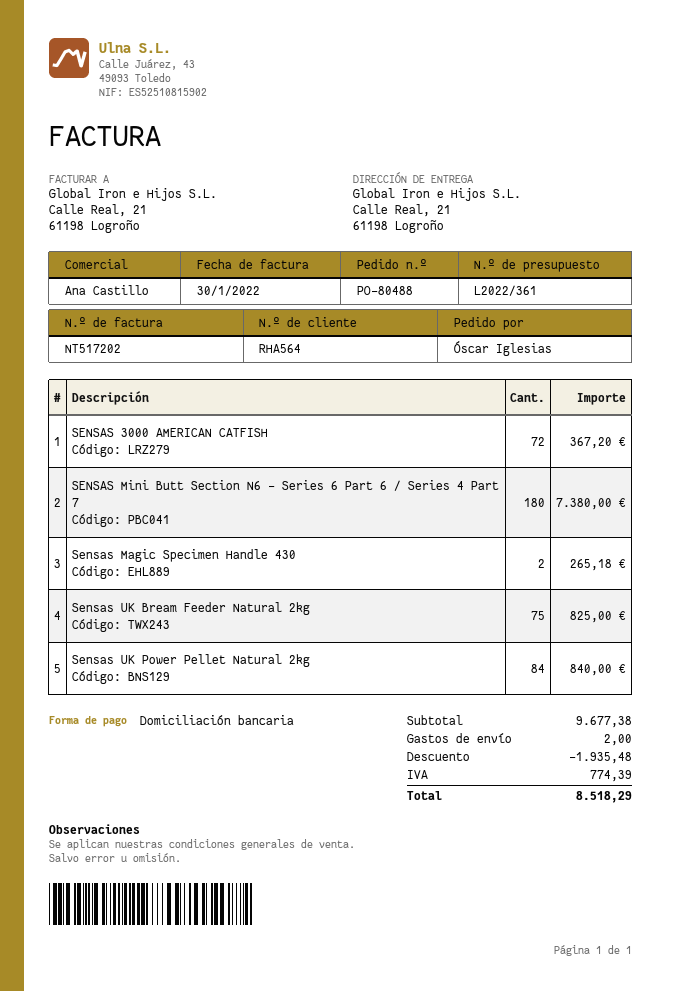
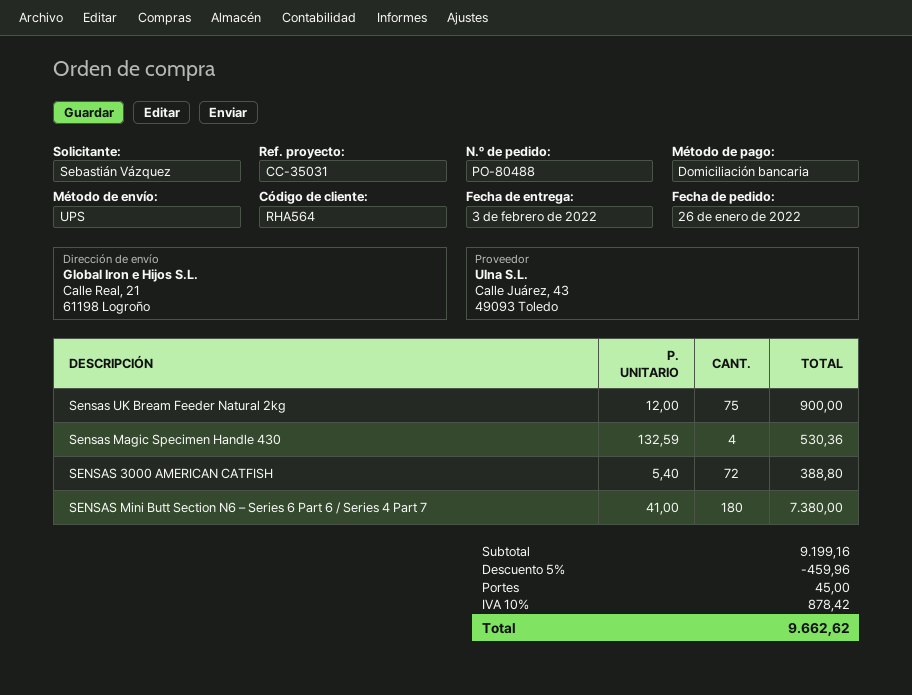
ordered by: Óscar Iglesias -> Sebastián Vázquez
SENSAS 3000 AMERICAN CATFISH: 72 for 367.20 -> 72 for 388.80
Sensas Magic Specimen Handle 430: 2 for 265.18 -> 4 for 530.36
Sensas UK Bream Feeder Natural 2kg: 75 for 825.00 -> 75 for 900.00
Sensas UK Power Pellet Natural 2kg: 84 for 840.00 -> none
subtotal: 9677.38 -> 9199.16
discount: 1935.48 -> 459.96
shipping: 2.00 -> 45.00
tax: 774.39 -> 878.42
total: 8518.29 -> 9662.62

● ● ● ● ●

- [YOUR OBJECTIVE]:
Skip every line before the one containing "SENSAS 3000 AMERICAN". Retype that line and the rest through the last one exactly as they stand in the listing.

- [RESULT]:
SENSAS 3000 AMERICAN CATFISH: 72 for 367.20 -> 72 for 388.80
Sensas Magic Specimen Handle 430: 2 for 265.18 -> 4 for 530.36
Sensas UK Bream Feeder Natural 2kg: 75 for 825.00 -> 75 for 900.00
Sensas UK Power Pellet Natural 2kg: 84 for 840.00 -> none
subtotal: 9677.38 -> 9199.16
discount: 1935.48 -> 459.96
shipping: 2.00 -> 45.00
tax: 774.39 -> 878.42
total: 8518.29 -> 9662.62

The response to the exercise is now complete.